Именовать ужасное противным, переносить внимание со страдательной стороны на деятельную, с исчезнувшей на живущую – ей-богу, в этом что-то было.
Зарекался же заныривать в нетрезвом виде – в нем я утрачиваю дар отсекать одним ударом припутавшиеся к ногам жернова воспоминаний. И, обтекая потом, как памятник под дождем, дивлюсь, что сквозь стены “восьмерки” мне всего труднее разглядеть Катьку – слишком уж реалистически непрозрачен ее сегодняшний облик. Чем она там, в летейской толще, сейчас поглощена: протирает для нас палитру соусов на столовском пластике или ее девичья гордость еще удерживает в узде ее страсть опекать и наводить порядок?
Нет, если все столы были засвинячены, Катька непременно отправлялась на розыски тряпки, почему-то вечно марлевой. Вот
Томка Воронина – та с полной непосредственностью гоняла других.
“Тома, принеси мне, пожалуйста, чаю”, – вдруг с самым невинным видом попросил Славка, и мы с Катькой покатились со смеху. А
Томка обалдело застыла с полуоткрытым ртом – еще курносая пампушка, а не холеная молодая баба с нагло задранными ноздрями: мы еще только дружим, любовь еще не вступила в свои права, чтобы всех щедро окатить грязью и заставить возненавидеть друг друга.

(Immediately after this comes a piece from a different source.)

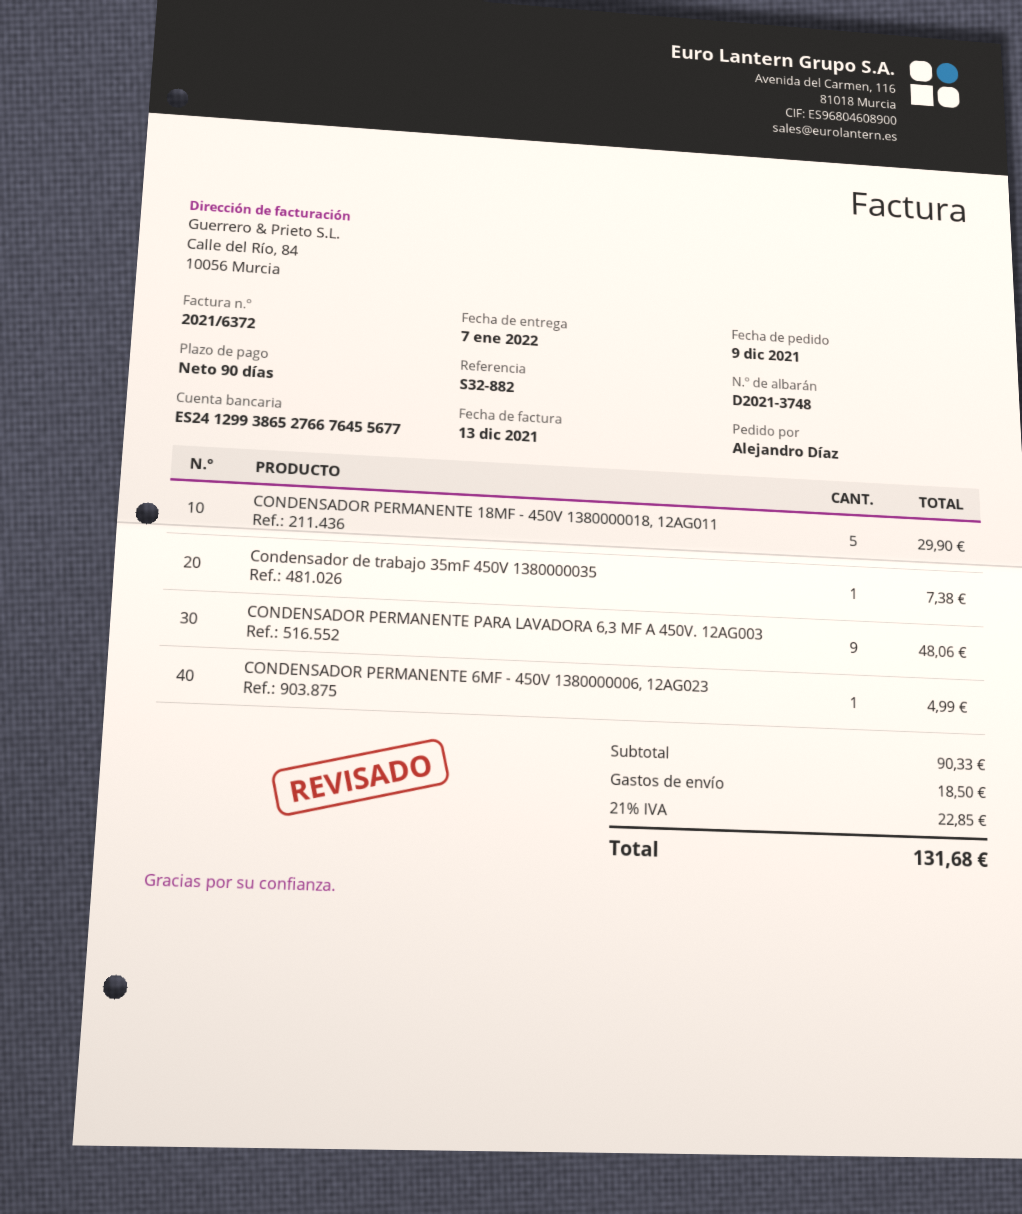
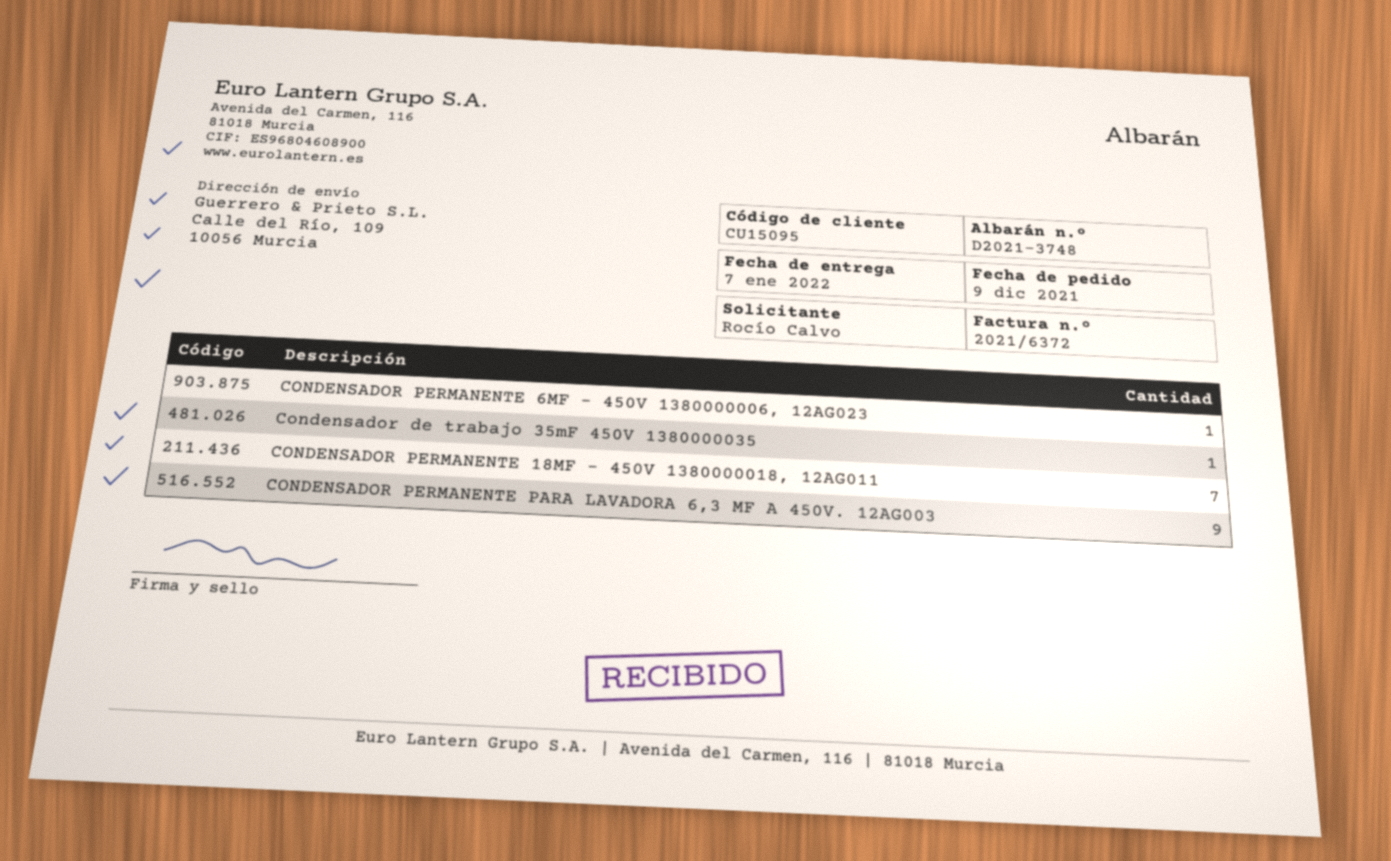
ordered by: Alejandro Díaz -> Rocío Calvo
CONDENSADOR PERMANENTE 18MF - 450V 1380000018, 12AG011: 5 -> 7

Когда Катька пользуется очередной оказией уведомить меня, что в былые времена я ее любил, а теперь не люблю, я с холодным бешенством приказываю себе: спокойно, это нормально. Точнее, непоправимо. Что из того, что я, проходя по коридору, с нежностью трогаю за рукав ее пальто, что я любуюсь ее движениями, детской серьезностью (из-за Катьки я теперь люблю наблюдать за животными), с которой она гладит белье, стряпает, умывается, с особой тщательностью растирая уши (в восьмилетнем возрасте ей разъяснили, что это способствует бодрости), углубляется в книгу с внезапно увеличившимися из-за непривычных очков глазами; что из того, что у меня каждый раз сжимается сердце, когда мой не желающий смотреть правде в глаза взгляд снова и снова находит на прежнем месте все эти сеточки и веерочки морщинок; что из того, что я серьезно стараюсь сделать ее жизнь хоть чуточку более сносной; что из того, что когда она беспрерывно отжимает воспаленный нос или ходит изжелта-бледная от сердечной недостаточности, я испытываю сострадание и тревогу, а не раздражение, как в былые времена, когда я ее “любил”, – что из того! Если она не в силах забыть тех лет, когда я торчал на
Юле, значит, надо с этим жить.
Спасибо еще, она способна забываться – в болтовне (оставшись вдвоем, мы и сегодня, как в пресловутые былые времена, готовы проболтать царствие небесное), в постели (хотя, к неудовольствию моему, она по-прежнему не любит это обсуждать). А я – в отличие от былых времен – сегодня, наверно, уже и не мог бы спать с другой женщиной: я не вынес бы фальши ласк и поцелуев, которые из средств сексуального самостимулирования теперь превратились для меня в знаки – нежности и… дружбы, что ли? Если сегодня мне случается заглядеться на девушек, я почти всегда заглядываюсь на дурнушек – их доверчивая женственность, мечта о крупице любви и готовность платить за нее в стократном размере не прикрыта надменностью красоты или глянцем смазливости, а потому особенно трогательна и… Да, прекрасна. Пожалуй, с кем-то из них я все же мог бы совершить дружеский акт.